One of the goals of data architecture is to make data easy to access and use. Another important goal is to encourage the reuse of data and processes. Both goals are supported by data connectors for the data lake. Unfortunately, data lake connectors are not commercially available today, so you’ll need to build your own, but the benefits of doing so are obvious. Among the most important are fostering reuse, streamlining work, and improving quality and consistency.
Standard Data Connectors
Data connectors are stand-alone software components to export data from a data source, sometimes converting the data from one format to another. Data connectors are often implemented as APIs and sometimes as services.
Data connectors are widely available. You can find connectors for SaaS applications such as Salesforce, QuickBooks, Workday, WooCommerce, HubSpot, and many more. Connectors are available for social media data sources including Facebook, Twitter, LinkedIn, YouTube, etc. Database connectors for RedShift, Big Query, and many relational databases are available. It seems that connectors are available for nearly every data source. But they are used almost exclusively for data lake ingestion, data acquisition for warehousing, and data sourcing for data mashups. Connectors are used frequently to put data into data lakes and data warehouses. But what about getting data out? What about the data analysts and data scientists who need to get data from data lakes and data warehouses? Shouldn’t they have connectors too? All of the connectors described above are commercially available software components. The primary use case is moving data from one database to another. The connectors can be generalized and standardized because their purpose is to access a defined set of data and deliver it in its native form. Data knowledge is embedded in the connectors. For example, a QuickBooks connector knows the format, structure, and access protocols for the QuickBooks database.
The Need for Data Lake Connectors
Data connectors for the data lake have different requirements. They need to access defined, but frequently changing, sets of data and deliver it in the form that is needed by the data consumer. The wide variety of data in a data lake makes it impractical to embed knowledge of data directly into connectors. It is more practical to externalize that knowledge as metadata. Delivering data in the form that is needed by the consumer requires that the data can be reorganized before it is delivered.

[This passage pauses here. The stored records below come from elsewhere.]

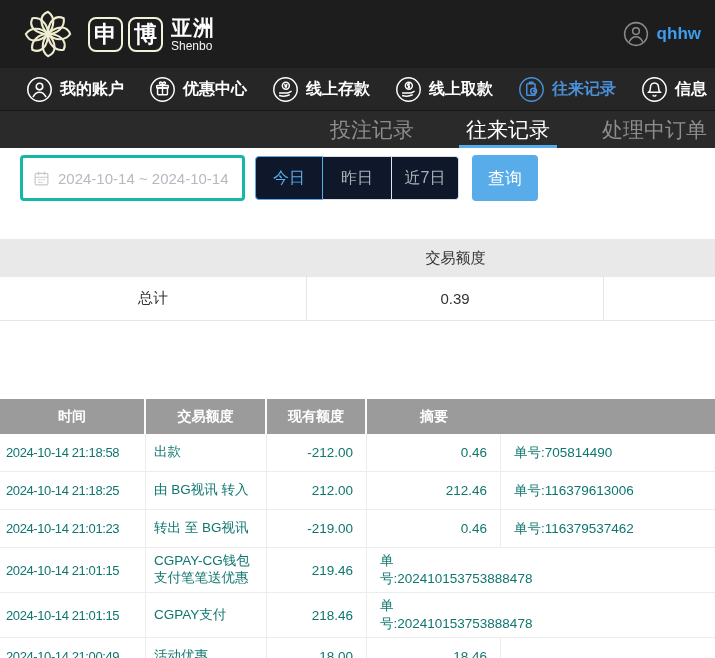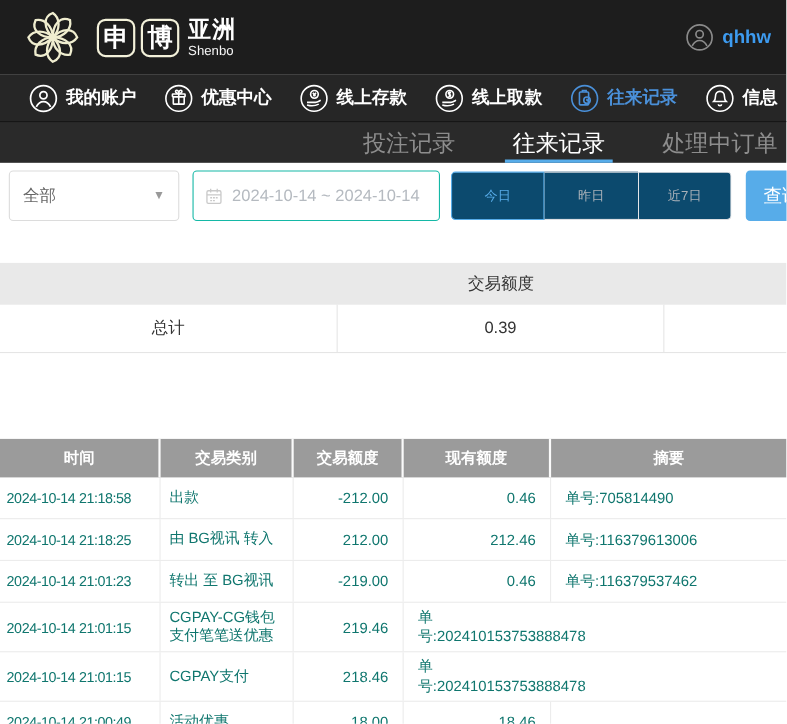--- a/index.html
+++ b/index.html
@@ -221,10 +221,6 @@
 </div>
 
 <div class="filter-row">
-  <div class="select-box">
-    <span>全部</span>
-    <span class="select-caret">▼</span>
-  </div>
   <div class="date-box">
     <svg width="17" height="17" viewBox="0 0 20 20">
       <g stroke="#c9c9c9" stroke-width="1.4" fill="none">

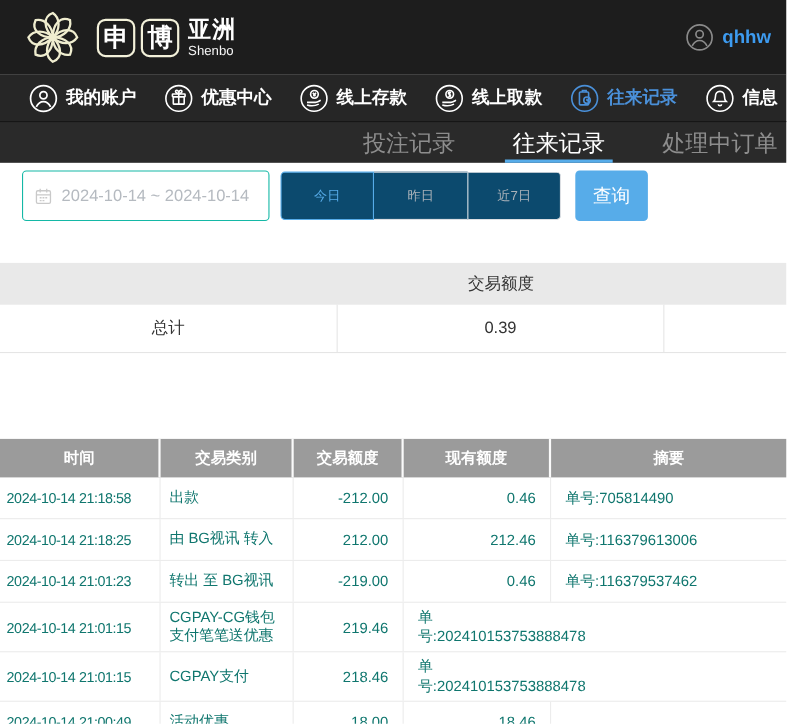--- a/index.html
+++ b/index.html
@@ -44,7 +44,7 @@
     display:flex; align-items:center; padding:0 12px; color:#666; font-size:15px;
     cursor:pointer; background:#fff; }
   .select-caret { margin-left:auto; color:#999; font-size:11px; }
-  .date-box { width:225px; height:46px; border:1px solid #14b8a6; border-radius:4px;
+  .date-box { width:225px; height:46px; border:3px solid #14b8a6; border-radius:4px;
     margin-left:12px; display:flex; align-items:center; gap:8px; padding:0 10px;
     color:#b5bac0; font-size:15px; cursor:pointer; white-space:nowrap; }
   .quick-group { display:flex; margin-left:10px; height:44px; }

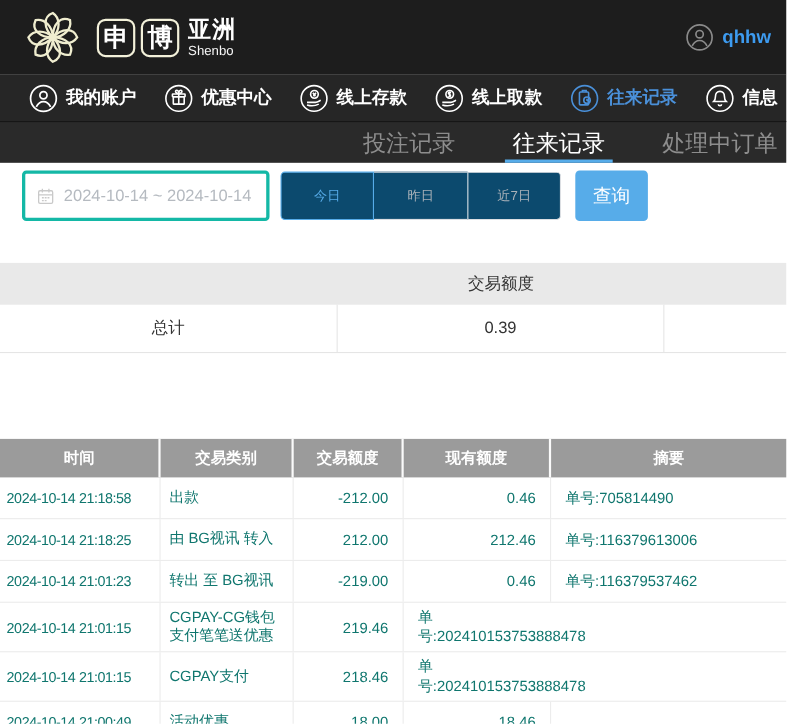--- a/index.html
+++ b/index.html
@@ -48,8 +48,8 @@
     margin-left:12px; display:flex; align-items:center; gap:8px; padding:0 10px;
     color:#b5bac0; font-size:15px; cursor:pointer; white-space:nowrap; }
   .quick-group { display:flex; margin-left:10px; height:44px; }
-  .quick-btn { width:85px; height:44px; display:flex; align-items:center;
-    justify-content:center; font-size:12px; cursor:pointer; background:#0c4a6e; }
+  .quick-btn { width:68px; height:44px; display:flex; align-items:center;
+    justify-content:center; font-size:16px; cursor:pointer; background:#0f172a; }
   .quick-btn.today { border:1px solid #57ace9; color:#57ace9; border-radius:4px 0 0 4px; }
   .quick-btn.mid { border-top:1px solid #dcdfe3; border-bottom:1px solid #dcdfe3;
     color:#a9b1b8; }

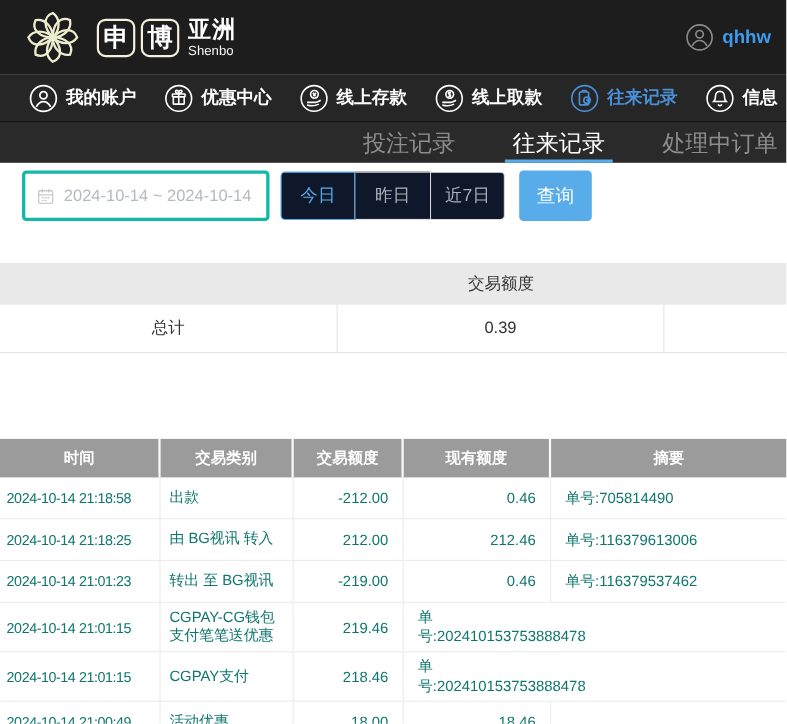--- a/index.html
+++ b/index.html
@@ -255,7 +255,6 @@
 <section class="data-table">
   <div class="dt-head">
     <div>时间</div>
-    <div>交易类别</div>
     <div>交易额度</div>
     <div>现有额度</div>
     <div>摘要</div>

Imagine, for example, a data scientist who wants to access data stored as a JSON file but receive data formatted as rows and columns. Inversely, they may want to access data from relational tables and have it delivered in JSON format. These are but two examples of many possibilities as shown in the table below.
Table 1. Data Storage and Delivery Forms
The table shows 64 combinations of data store and data delivery forms, with 56 of them changing the form of the data before delivery. That’s a lot of data transformation that can be packaged in reusable connectors. The ability to change the form of data at the time of access fits neatly with the concept of schema-on-read. A Data Lake Connector Example To make the data lake connector concept more tangible, let’s take a quick look at how one connector might be built. Every data lake connector is unique, so this is simply one example to illustrate the concept. Recall the example of a data scientist who wants to access data stored as a JSON file but receive data formatted as rows and columns. The data connector to meet this need must know to what columns the fields in the JSON file are mapped. To do that it must be aware of all of the JSON tags for every record in the file, the maximum size of data associated with each tag, and the implied data type for each tag. This knowledge is ideally captured as metadata at the time of data ingestion. You may want to capture additional metadata such as tagging of personally identifiable information or other sensitive data types. At the time of data access, the connector parses each record to determine what fields are contained in the record and maps each into the column structure defined by the metadata. It may include data transformations such as obfuscation of sensitive data. The API or service communications protocol may also allow additional features such as filtering or sampling the set of data. The Benefits of Reusable Connectors From the early years of software development, we’ve known the benefits of reusable components. They accelerate development, and they improve the quality, consistency, and maintainability of software systems. Reusable data lake connectors bring these same benefits to the data engineers, data analysts, and data scientists who access the data lake to develop data pipelines and data analytics.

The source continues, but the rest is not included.